Copy each line in the data below that contains the word "comporte".

Start of Data records

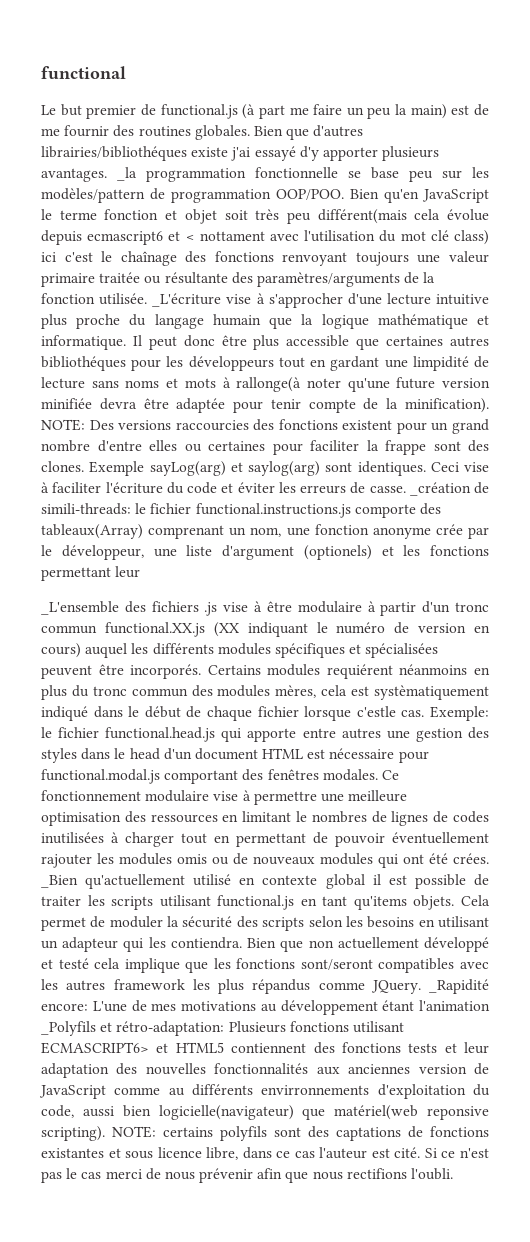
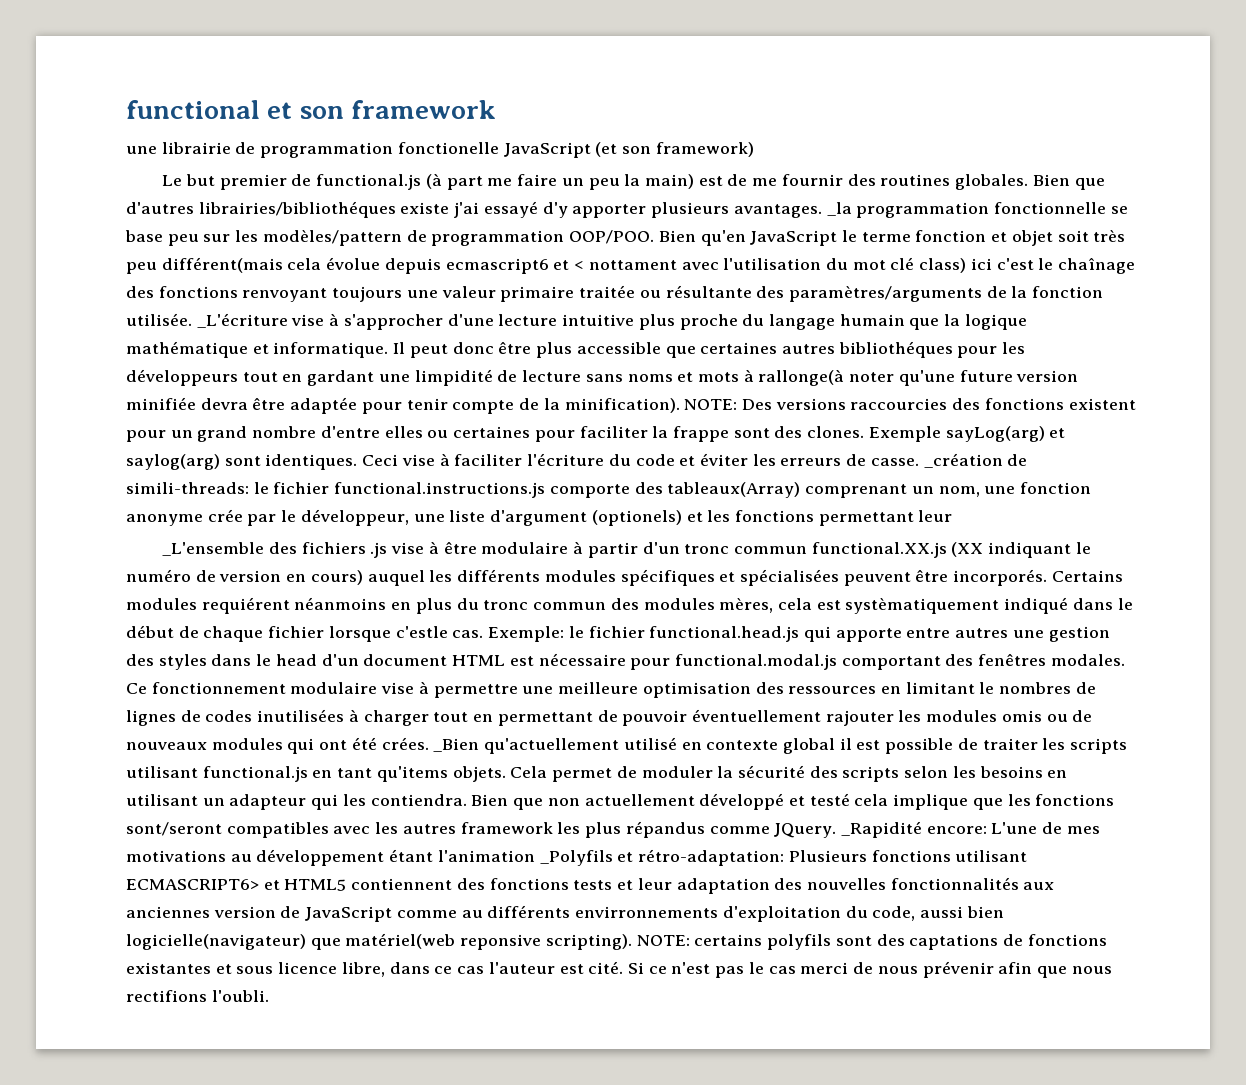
- functional
+ functional et son framework
+ une librairie de programmation fonctionelle JavaScript (et son framework)

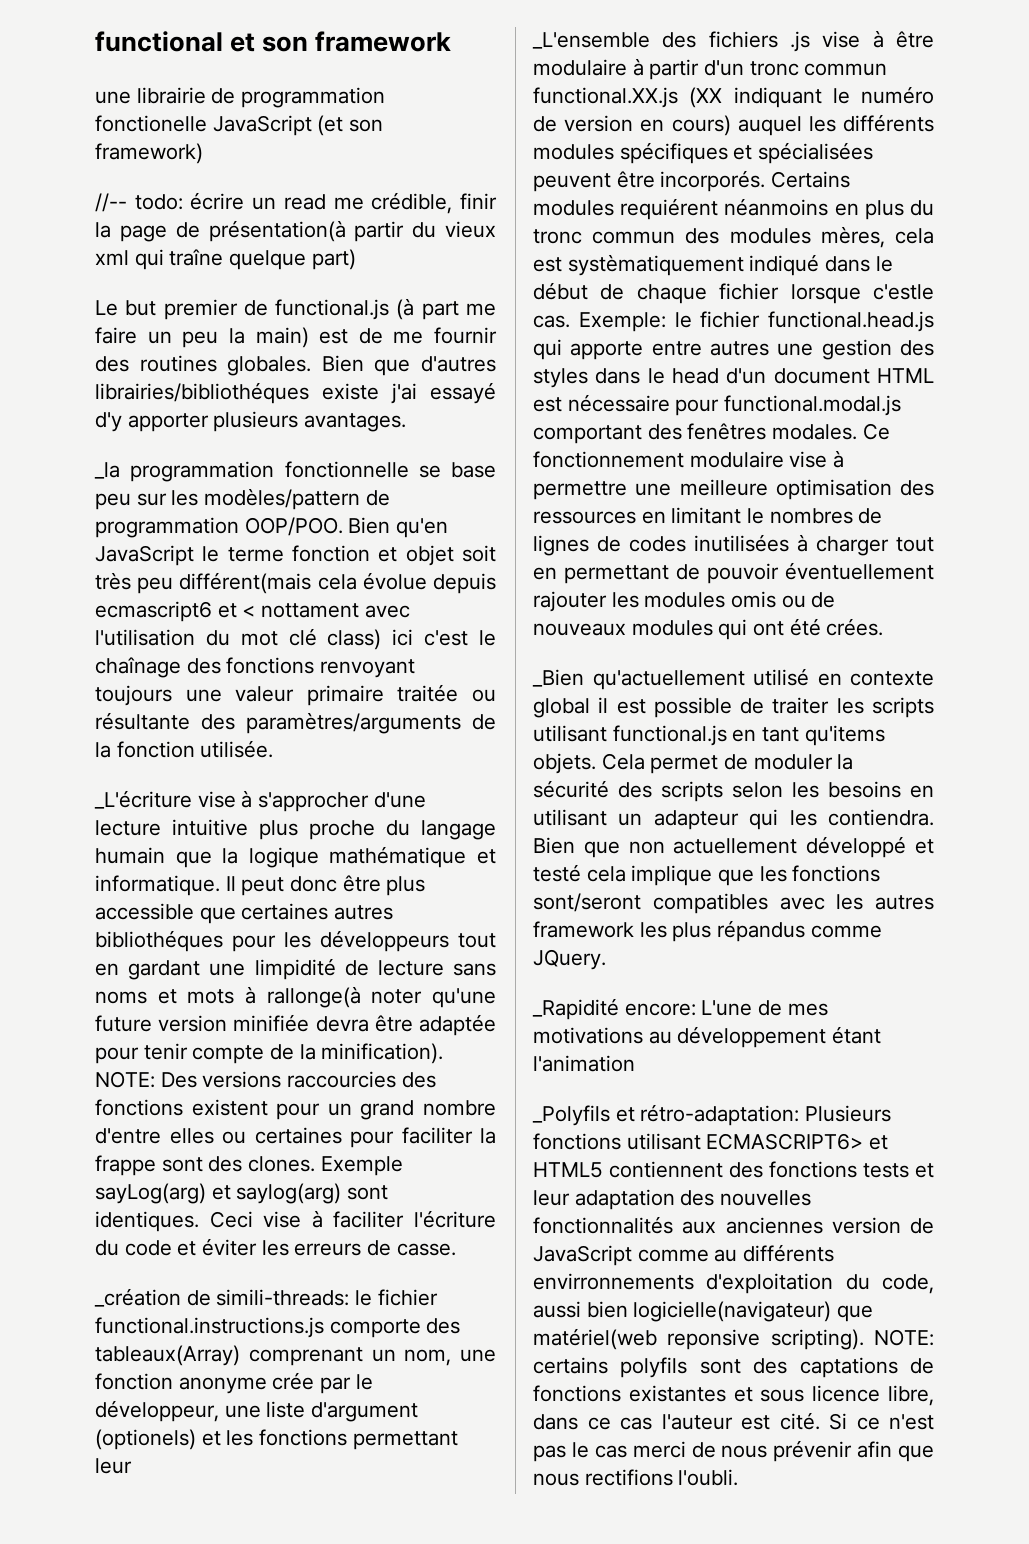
+ //-- todo: écrire un read me crédible, finir la page de présentation(à partir du vieux xml qui traîne quelque part)
- Bien que d'autres librairies/bibliothéques existe j'ai essayé d'y apporter plusieurs avantages. _la programmation fonctionnelle se base peu sur les modèles/pattern de programmation OOP/POO.
+ Bien que d'autres librairies/bibliothéques existe j'ai essayé d'y apporter plusieurs avantages.
+ _la programmation fonctionnelle se base peu sur les modèles/pattern de programmation OOP/POO.
- Bien qu'en JavaScript le terme fonction et objet soit très peu différent(mais cela évolue depuis ecmascript6 et < nottament avec l'utilisation du mot clé class) ici c'est le chaînage des fonctions renvoyant toujours une valeur primaire traitée ou résultante des paramètres/arguments de la fonction utilisée. _L'écriture vise à s'approcher d'une lecture intuitive plus proche du langage humain que la logique mathématique et informatique.
+ Bien qu'en JavaScript le terme fonction et objet soit très peu différent(mais cela évolue depuis ecmascript6 et < nottament avec l'utilisation du mot clé class) ici c'est le chaînage des fonctions renvoyant toujours une valeur primaire traitée ou résultante des paramètres/arguments de la fonction utilisée.
+ _L'écriture vise à s'approcher d'une lecture intuitive plus proche du langage humain que la logique mathématique et informatique.
- Ceci vise à faciliter l'écriture du code et éviter les erreurs de casse. _création de simili-threads: le fichier functional.instructions.js comporte des tableaux(Array) comprenant un nom, une fonction anonyme crée par le développeur, une liste d'argument (optionels) et les fonctions permettant leur
+ Ceci vise à faciliter l'écriture du code et éviter les erreurs de casse.
+ _création de simili-threads: le fichier functional.instructions.js comporte des tableaux(Array) comprenant un nom, une fonction anonyme crée par le développeur, une liste d'argument (optionels) et les fonctions permettant leur
- Ce fonctionnement modulaire vise à permettre une meilleure optimisation des ressources en limitant le nombres de lignes de codes inutilisées à charger tout en permettant de pouvoir éventuellement rajouter les modules omis ou de nouveaux modules qui ont été crées. _Bien qu'actuellement utilisé en contexte global il est possible de traiter les scripts utilisant functional.js en tant qu'items objets.
+ Ce fonctionnement modulaire vise à permettre une meilleure optimisation des ressources en limitant le nombres de lignes de codes inutilisées à charger tout en permettant de pouvoir éventuellement rajouter les modules omis ou de nouveaux modules qui ont été crées.
+ _Bien qu'actuellement utilisé en contexte global il est possible de traiter les scripts utilisant functional.js en tant qu'items objets.
- Bien que non actuellement développé et testé cela implique que les fonctions sont/seront compatibles avec les autres framework les plus répandus comme JQuery. _Rapidité encore:
+ Bien que non actuellement développé et testé cela implique que les fonctions sont/seront compatibles avec les autres framework les plus répandus comme JQuery.
+ _Rapidité encore:
- L'une de mes motivations au développement étant l'animation _Polyfils et rétro-adaptation:
+ L'une de mes motivations au développement étant l'animation
+ _Polyfils et rétro-adaptation:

End of Data records

Task output
- Ceci vise à faciliter l'écriture du code et éviter les erreurs de casse. _création de simili-threads: le fichier functional.instructions.js comporte des tableaux(Array) comprenant un nom, une fonction anonyme crée par le développeur, une liste d'argument (optionels) et les fonctions permettant leur
+ _création de simili-threads: le fichier functional.instructions.js comporte des tableaux(Array) comprenant un nom, une fonction anonyme crée par le développeur, une liste d'argument (optionels) et les fonctions permettant leur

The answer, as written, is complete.